# [TASK ITEM]
Retype exactly the span of lines below from the one with "SEA BASS IN" through the one with "html: <span>Spicy</span> ->". Do not include pictures.

# [DATASET RECORDS]
------

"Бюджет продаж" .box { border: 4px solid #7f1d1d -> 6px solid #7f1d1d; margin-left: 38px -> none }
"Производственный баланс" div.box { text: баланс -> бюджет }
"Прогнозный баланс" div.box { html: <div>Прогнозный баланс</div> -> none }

------

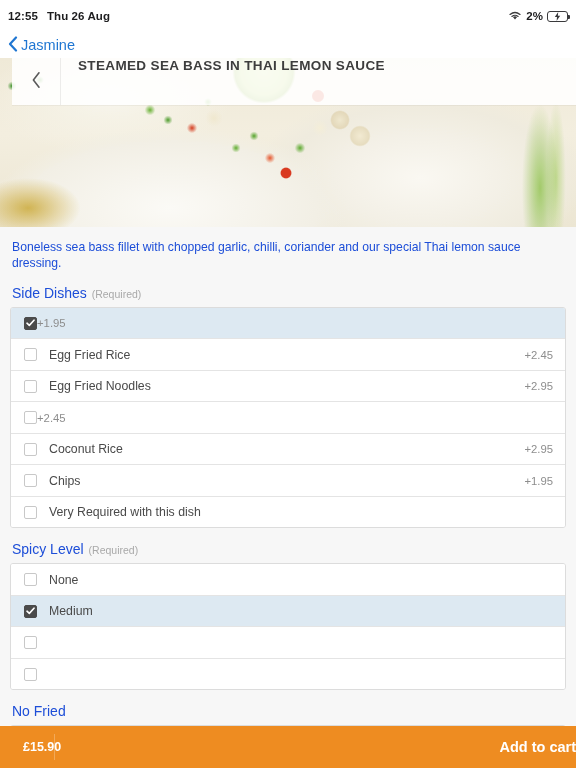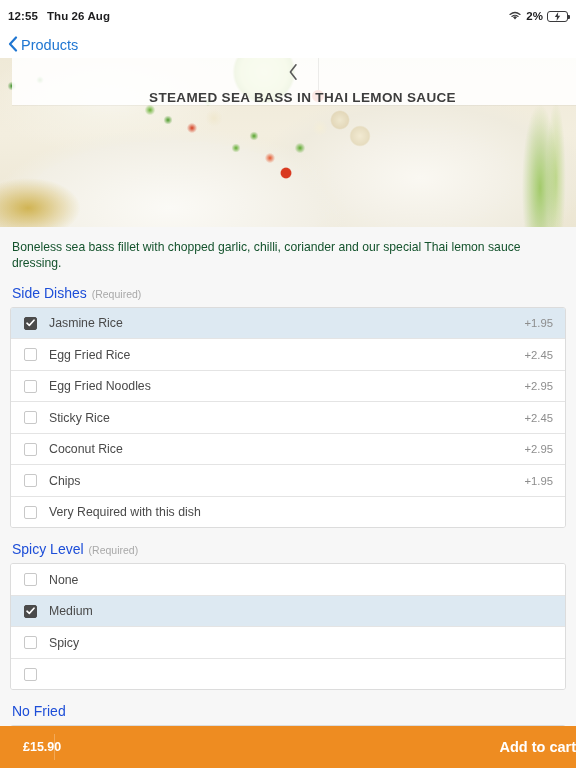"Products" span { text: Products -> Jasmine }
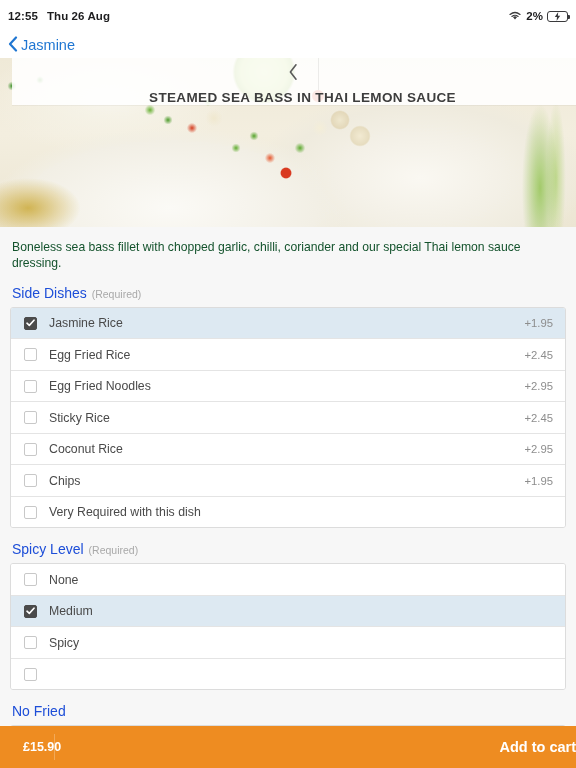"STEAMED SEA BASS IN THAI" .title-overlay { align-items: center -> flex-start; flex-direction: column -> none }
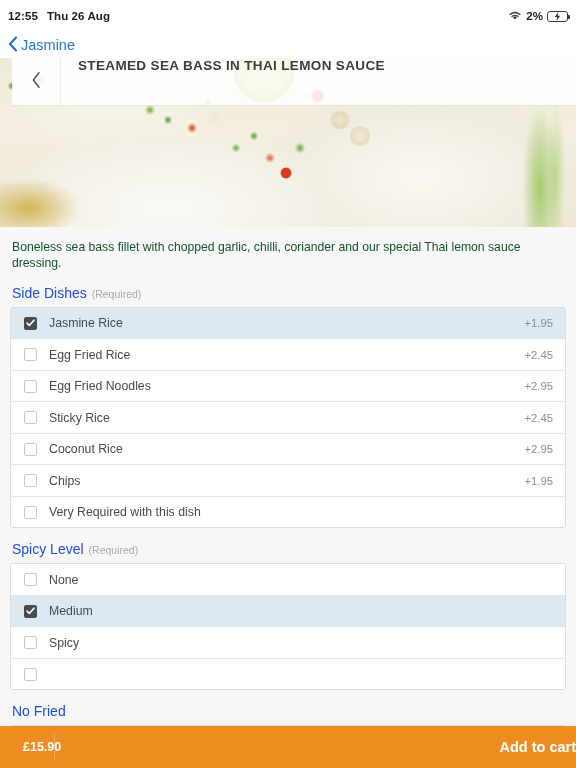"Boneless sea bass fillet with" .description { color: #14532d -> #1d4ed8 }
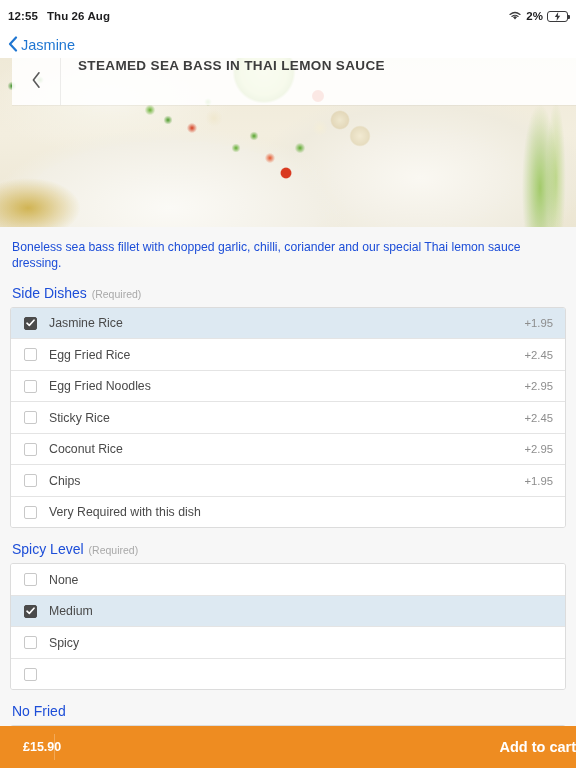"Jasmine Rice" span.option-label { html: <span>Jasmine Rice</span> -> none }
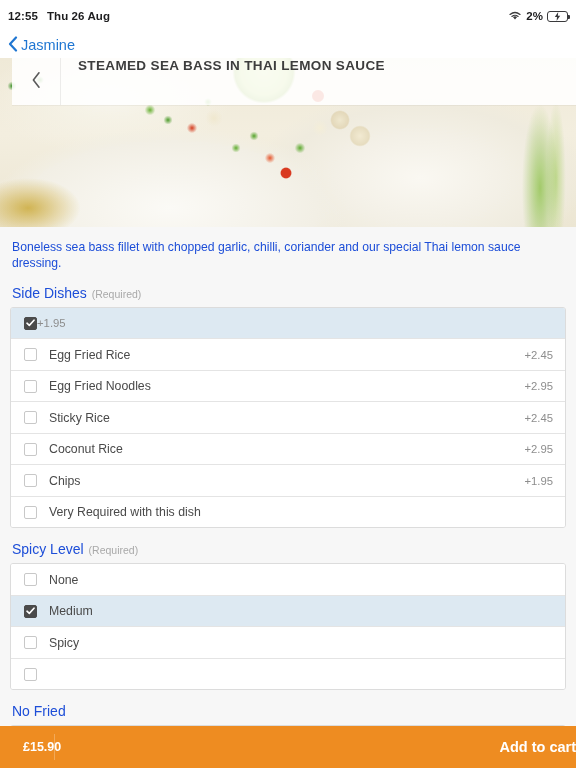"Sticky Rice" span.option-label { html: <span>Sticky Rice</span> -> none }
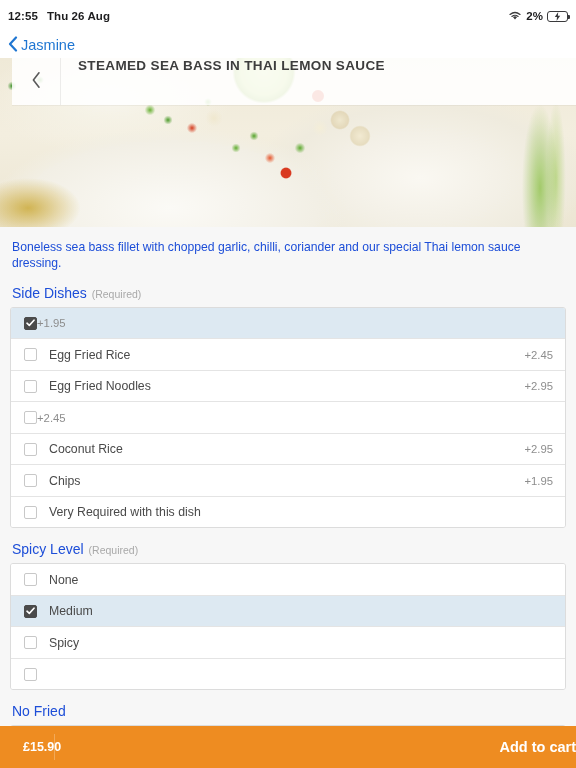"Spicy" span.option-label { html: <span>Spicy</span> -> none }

------

# [RESPONSE BOX]
"STEAMED SEA BASS IN THAI" .title-overlay { align-items: center -> flex-start; flex-direction: column -> none }
"Boneless sea bass fillet with" .description { color: #14532d -> #1d4ed8 }
"Jasmine Rice" span.option-label { html: <span>Jasmine Rice</span> -> none }
"Sticky Rice" span.option-label { html: <span>Sticky Rice</span> -> none }
"Spicy" span.option-label { html: <span>Spicy</span> -> none }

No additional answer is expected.